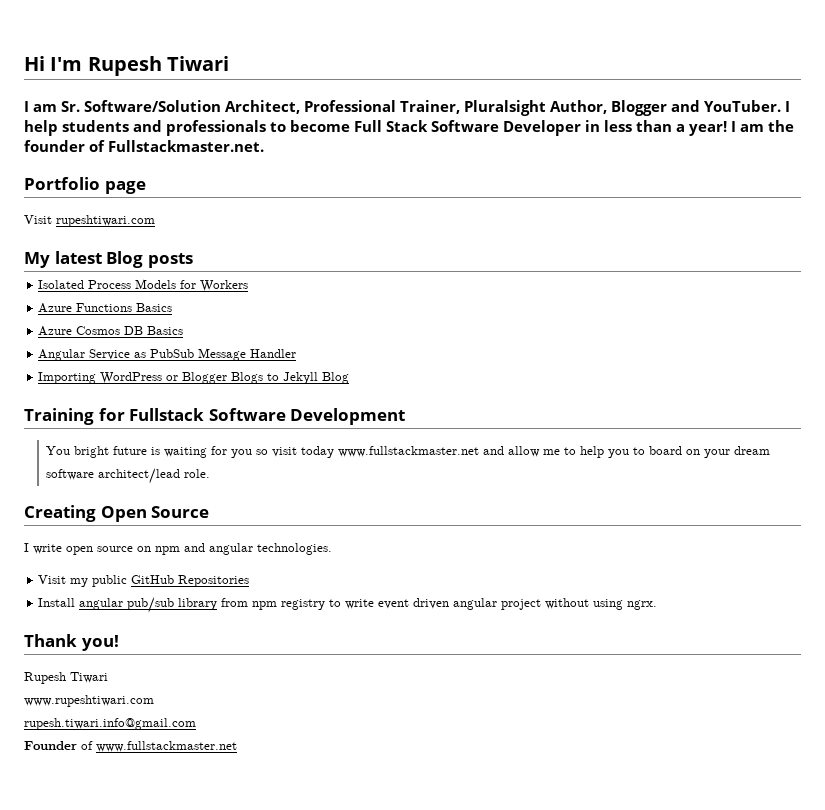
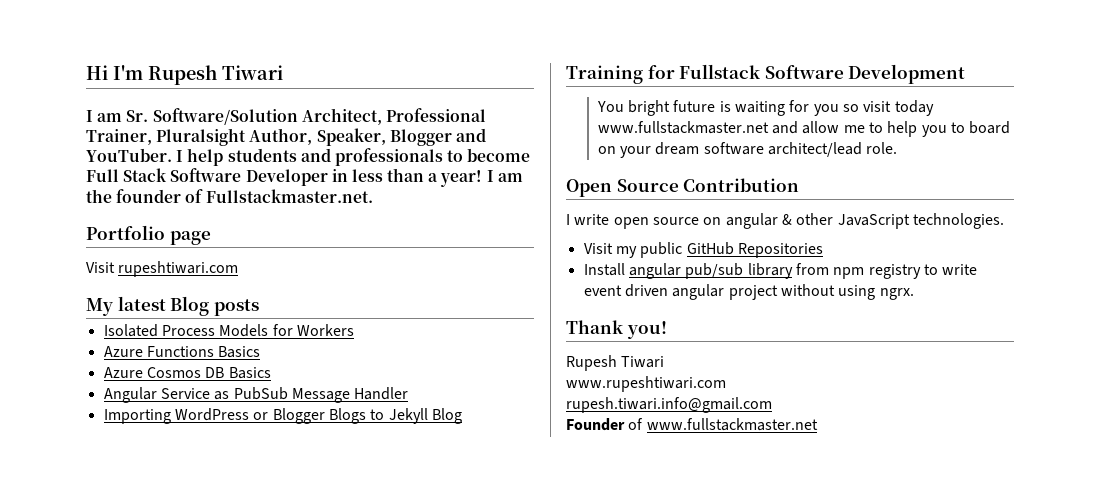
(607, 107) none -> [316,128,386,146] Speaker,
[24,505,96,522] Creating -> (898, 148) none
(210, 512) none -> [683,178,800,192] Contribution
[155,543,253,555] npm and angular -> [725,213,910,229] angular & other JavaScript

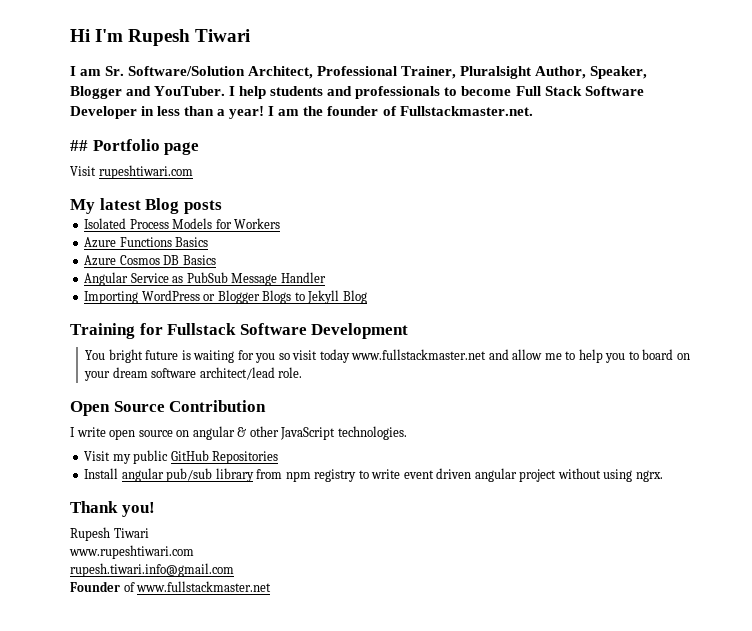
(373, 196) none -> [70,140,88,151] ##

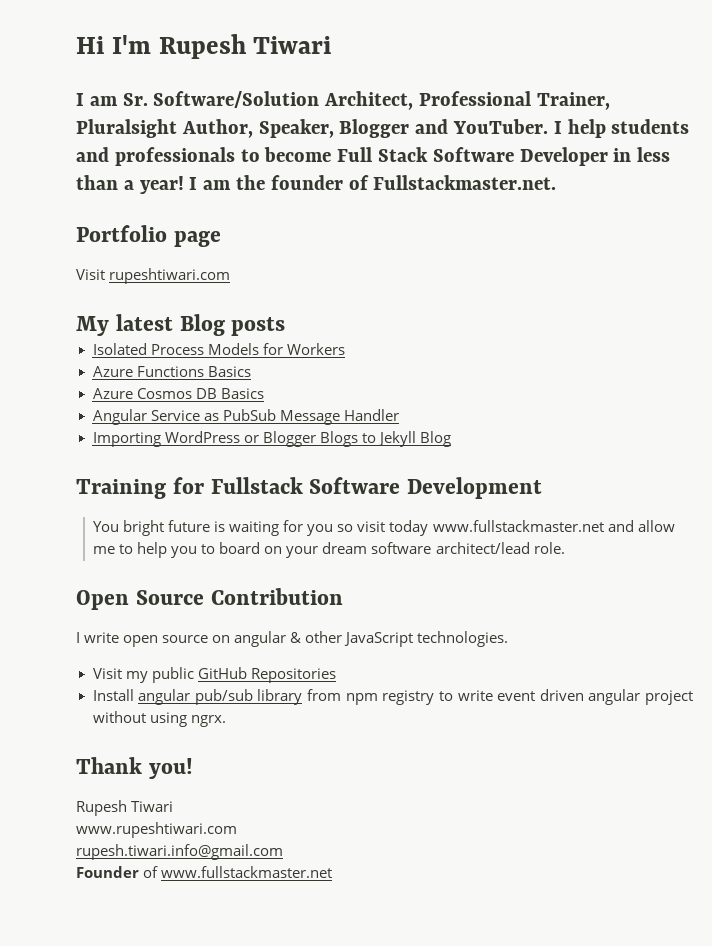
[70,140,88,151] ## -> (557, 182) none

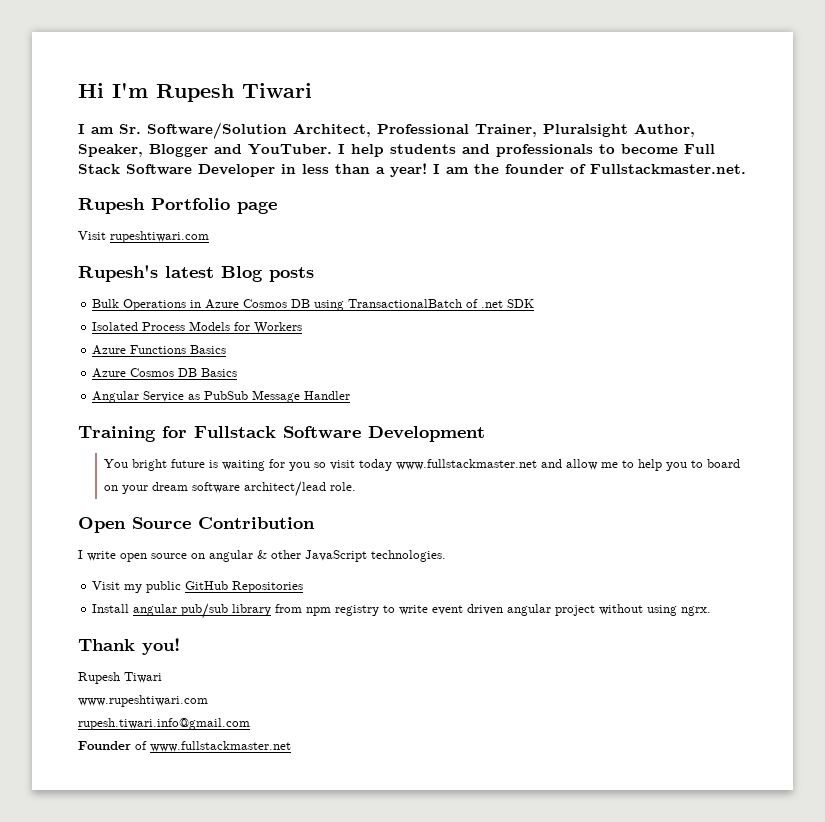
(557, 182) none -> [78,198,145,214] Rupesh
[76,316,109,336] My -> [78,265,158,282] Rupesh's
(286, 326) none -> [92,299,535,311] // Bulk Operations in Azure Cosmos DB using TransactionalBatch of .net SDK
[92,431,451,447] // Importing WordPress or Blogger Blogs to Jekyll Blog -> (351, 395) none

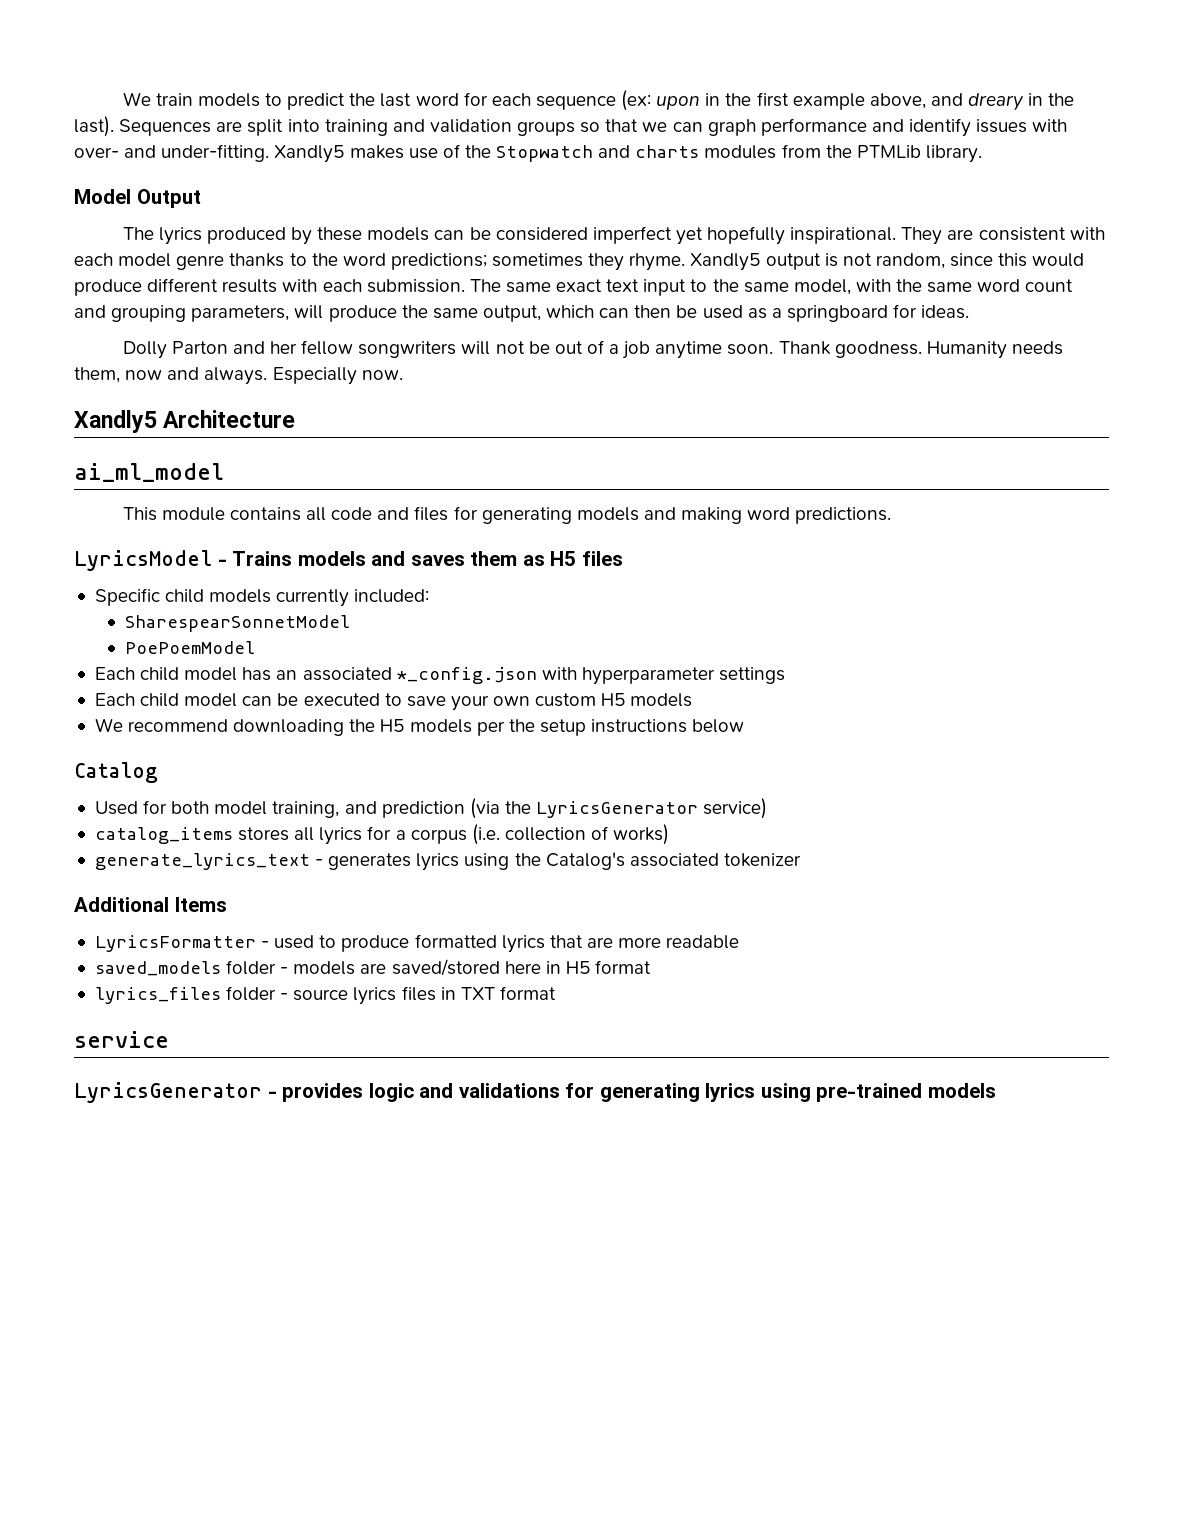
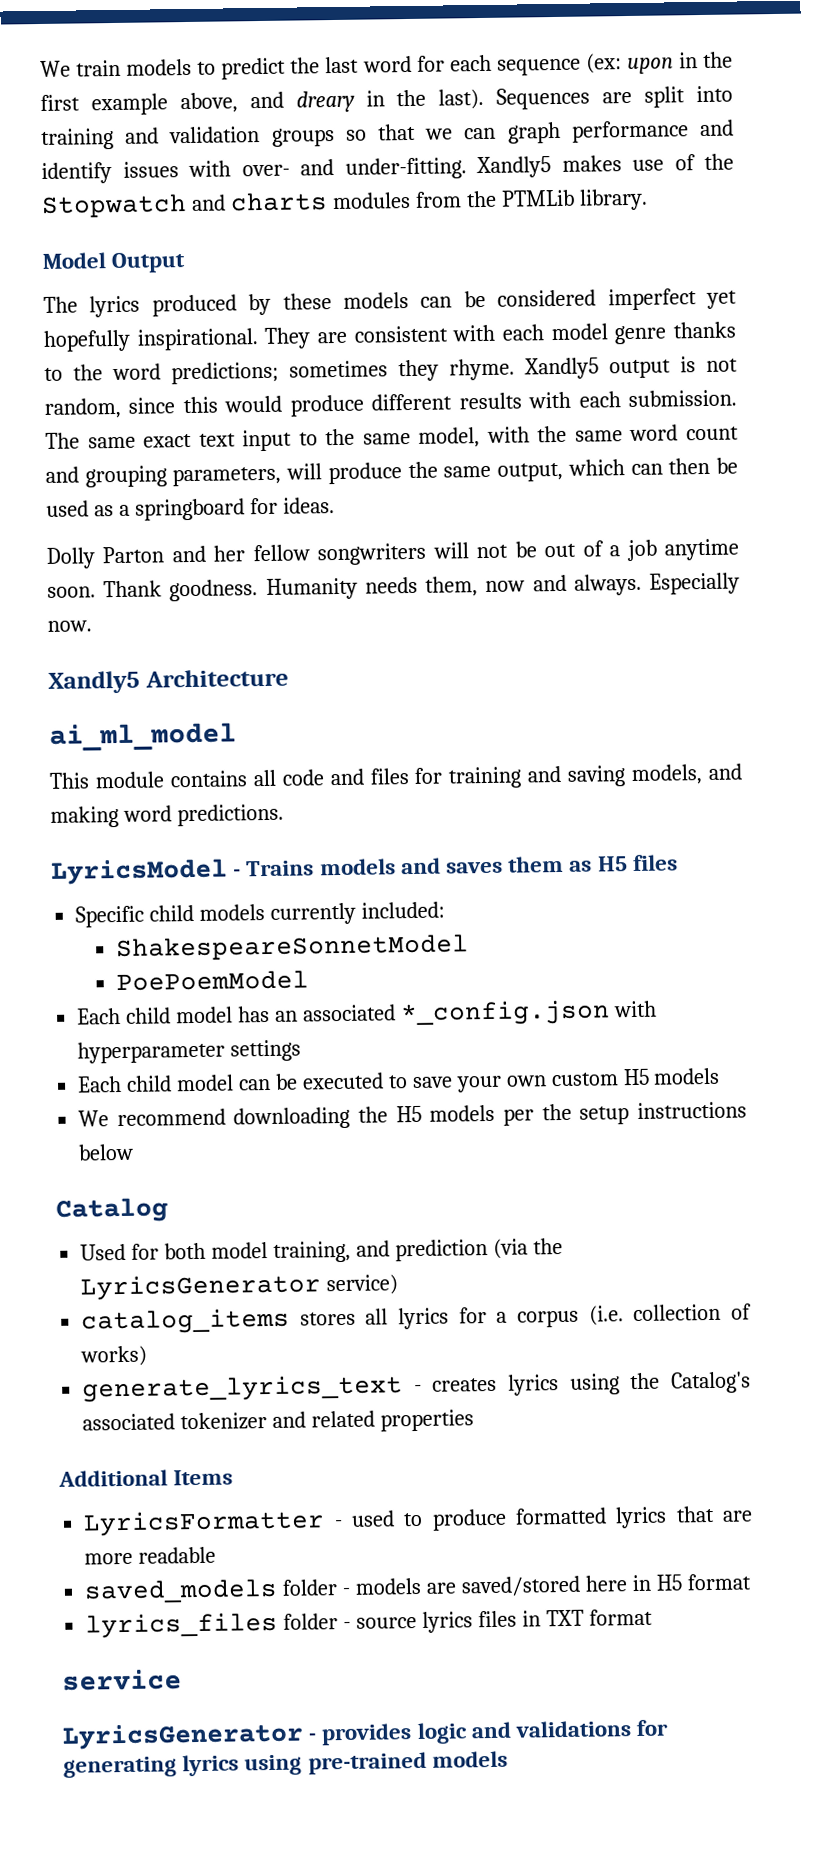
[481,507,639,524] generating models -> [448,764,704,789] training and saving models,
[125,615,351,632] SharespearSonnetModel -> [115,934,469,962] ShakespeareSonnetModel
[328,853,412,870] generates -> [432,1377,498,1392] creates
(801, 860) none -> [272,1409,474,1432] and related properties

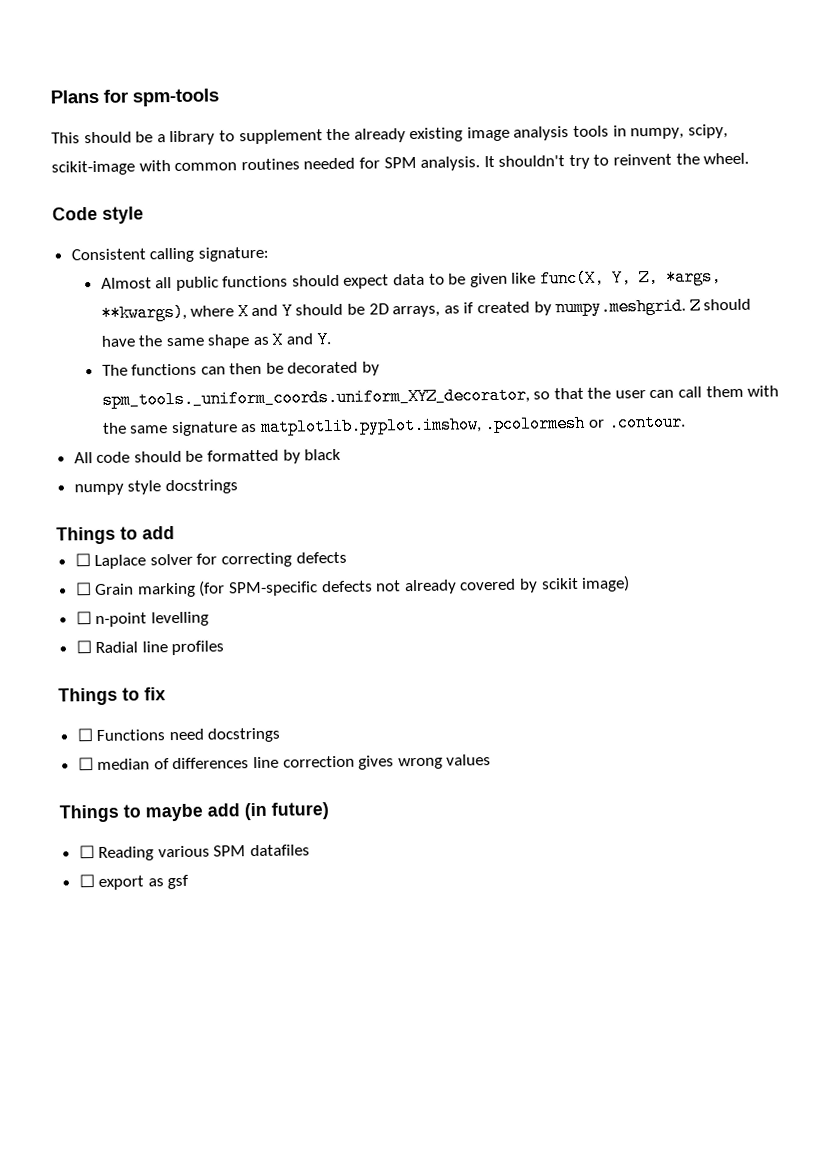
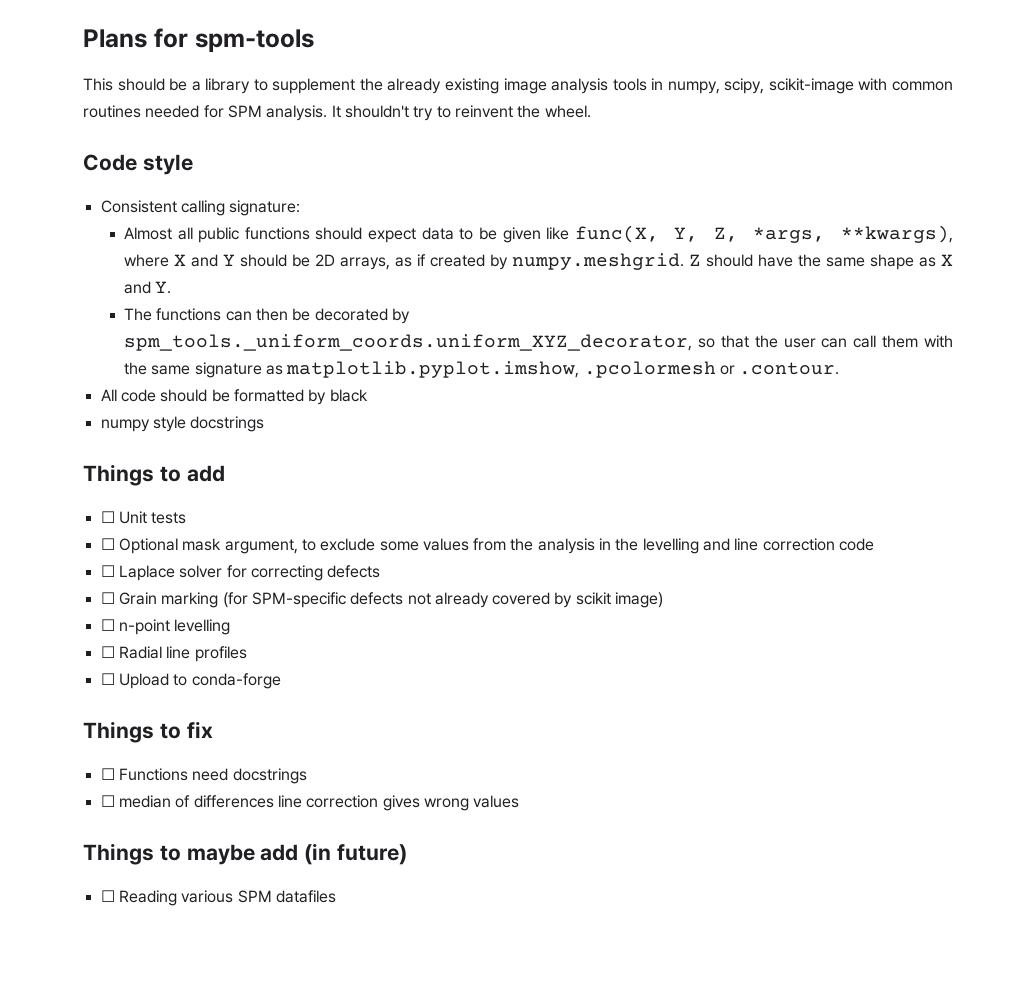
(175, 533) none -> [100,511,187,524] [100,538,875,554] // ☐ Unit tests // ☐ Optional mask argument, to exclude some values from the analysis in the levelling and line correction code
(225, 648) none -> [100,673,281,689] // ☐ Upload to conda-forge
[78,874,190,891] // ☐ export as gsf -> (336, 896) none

______

What the exercise asks:
Set down exactly, and only, the lines from the one with "(225, 648) none" to the final line of the data.

Response:
(225, 648) none -> [100,673,281,689] // ☐ Upload to conda-forge
[78,874,190,891] // ☐ export as gsf -> (336, 896) none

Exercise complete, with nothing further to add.